Oblivionis: A Lightweight Learning and Unlearning Framework for Federated Large Language Models
- URL: http://arxiv.org/abs/2508.08875v2
- Date: Sat, 08 Nov 2025 06:01:37 GMT
- Title: Oblivionis: A Lightweight Learning and Unlearning Framework for Federated Large Language Models
- Authors: Fuyao Zhang, Xinyu Yan, Tiantong Wu, Wenjie Li, Tianxiang Chen, Yang Cao, Ran Yan, Longtao Huang, Wei Yang Bryan Lim, Qiang Yang,
- Abstract summary: Large Language Models (LLMs) increasingly leverage Federated Learning (FL) to utilize private, task-specific datasets for fine-tuning.<n>We introduce Oblivionis, a lightweight learning and unlearning framework that enables clients to selectively remove specific private data.

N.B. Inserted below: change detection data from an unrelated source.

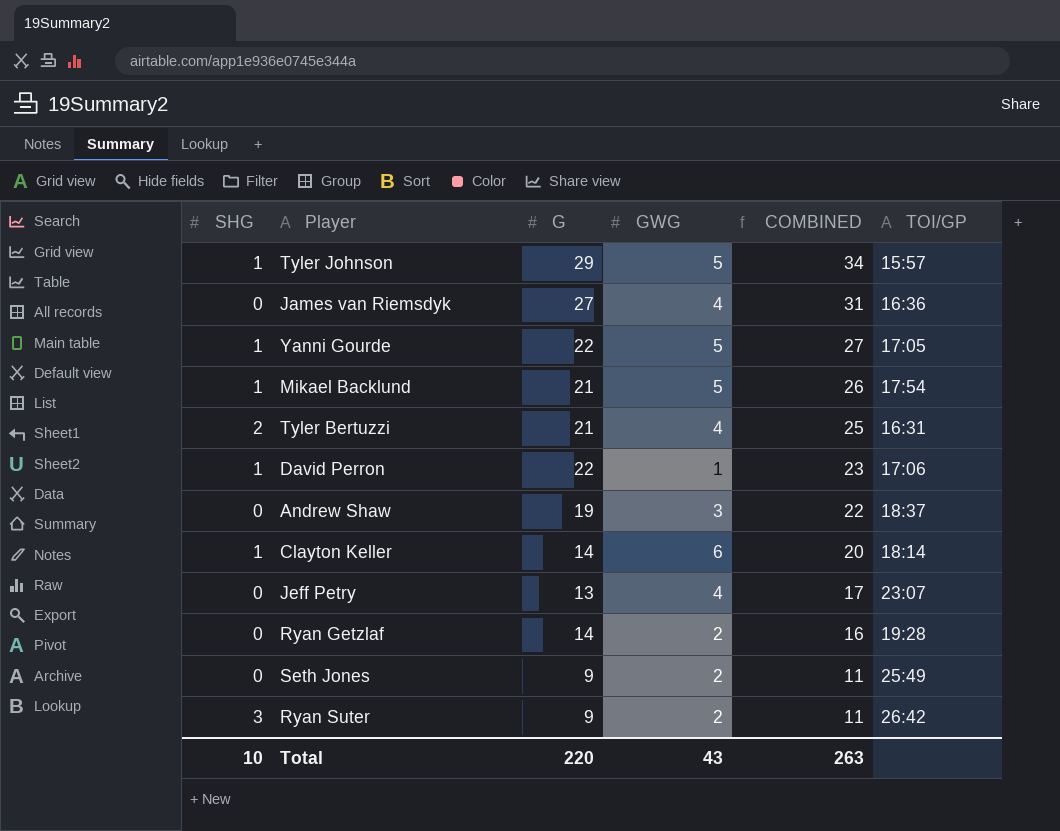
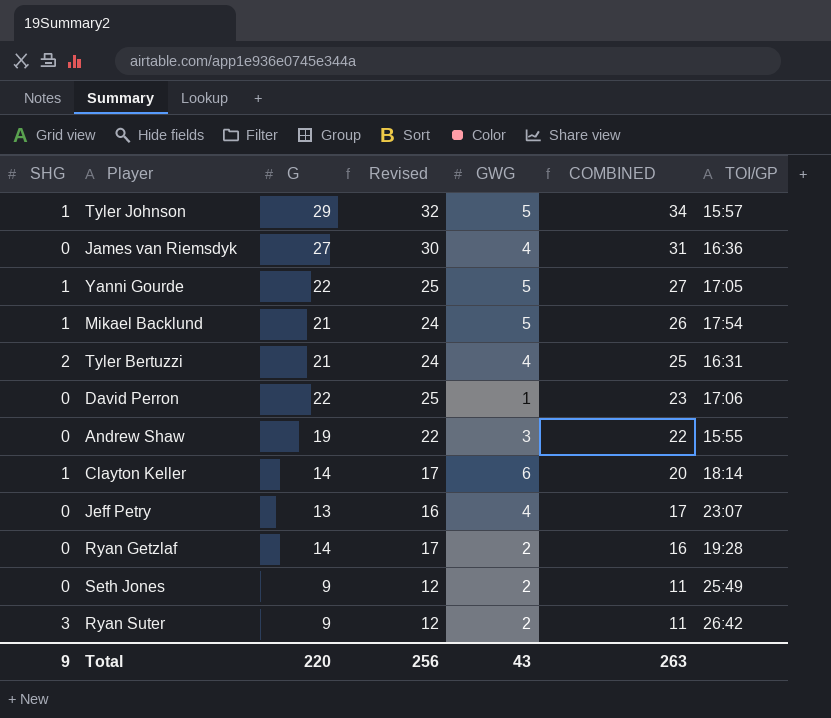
column Revised | formula: none -> [G] + 3
David Perron | SHG: 1 -> 0
Andrew Shaw | TOI/GP: 18:37 -> 15:55
Total | SHG: 10 -> 9

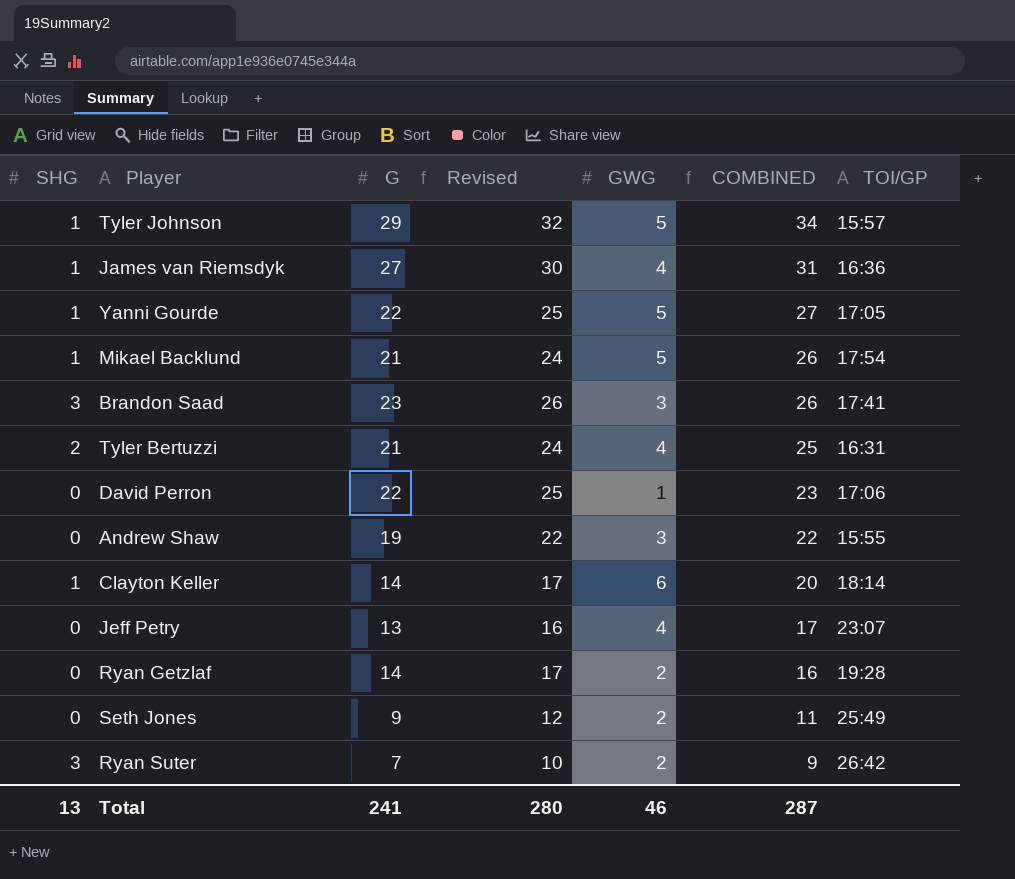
James van Riemsdyk | SHG: 0 -> 1
row Brandon Saad: none -> 3 | 23 | 26 | 3 | 26 | 17:41
Ryan Suter | G: 9 -> 7
Ryan Suter | Revised: 12 -> 10
Ryan Suter | COMBINED: 11 -> 9
Total | SHG: 9 -> 13
Total | G: 220 -> 241
Total | Revised: 256 -> 280
Total | GWG: 43 -> 46
Total | COMBINED: 263 -> 287

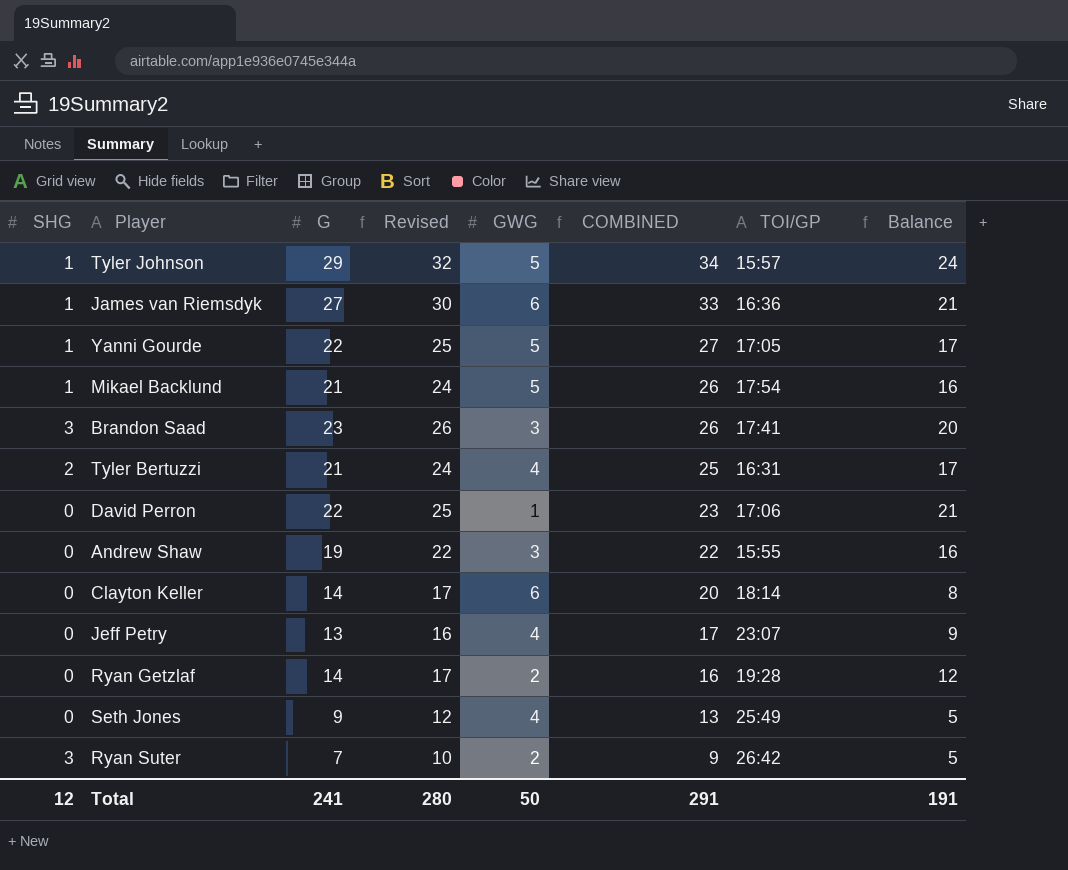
column Balance | formula: none -> [G] - [GWG]
James van Riemsdyk | GWG: 4 -> 6
James van Riemsdyk | COMBINED: 31 -> 33
Clayton Keller | SHG: 1 -> 0
Seth Jones | GWG: 2 -> 4
Seth Jones | COMBINED: 11 -> 13
Total | SHG: 13 -> 12
Total | GWG: 46 -> 50
Total | COMBINED: 287 -> 291

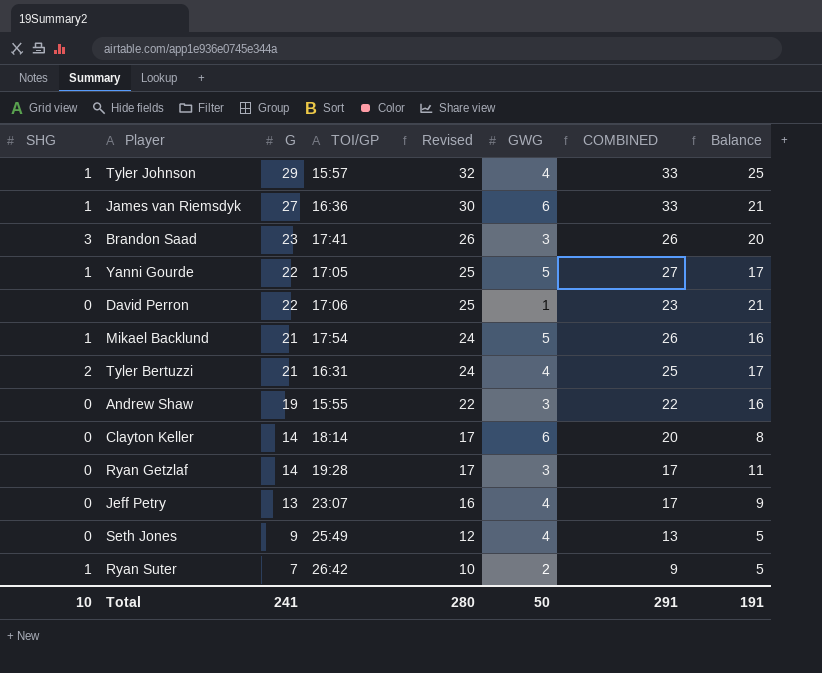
row order: COMBINED descending -> G descending
column TOI/GP | position: 7 -> 4
Tyler Johnson | GWG: 5 -> 4
Tyler Johnson | COMBINED: 34 -> 33
Tyler Johnson | Balance: 24 -> 25
Ryan Getzlaf | GWG: 2 -> 3
Ryan Getzlaf | COMBINED: 16 -> 17
Ryan Getzlaf | Balance: 12 -> 11
Ryan Suter | SHG: 3 -> 1
Total | SHG: 12 -> 10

- Score: 32.059157903736754
- License: http://arxiv.org/licenses/nonexclusive-distrib/1.0/
- Abstract: Large Language Models (LLMs) increasingly leverage Federated Learning (FL) to utilize private, task-specific datasets for fine-tuning while preserving data privacy. However, while federated LLM frameworks effectively enable collaborative training without raw data sharing, they critically lack built-in mechanisms for regulatory compliance like GDPR's right to be forgotten. Integrating private data heightens concerns over data quality and long-term governance, yet existing distributed training frameworks offer no principled way to selectively remove specific client contributions post-training. Due to distributed data silos, stringent privacy constraints, and the intricacies of interdependent model aggregation, federated LLM unlearning is significantly more complex than centralized LLM unlearning. To address this gap, we introduce Oblivionis, a lightweight learning and unlearning framework that enables clients to selectively remove specific private data during federated LLM training, enhancing trustworthiness and regulatory compliance. By unifying FL and unlearning as a dual optimization objective, we incorporate 6 FL and 5 unlearning algorithms for comprehensive evaluation and comparative analysis, establishing a robust pipeline for federated LLM unlearning. Extensive experiments demonstrate that Oblivionis outperforms local training, achieving a robust balance between forgetting efficacy and model utility, with cross-algorithm comparisons providing clear directions for future LLM development.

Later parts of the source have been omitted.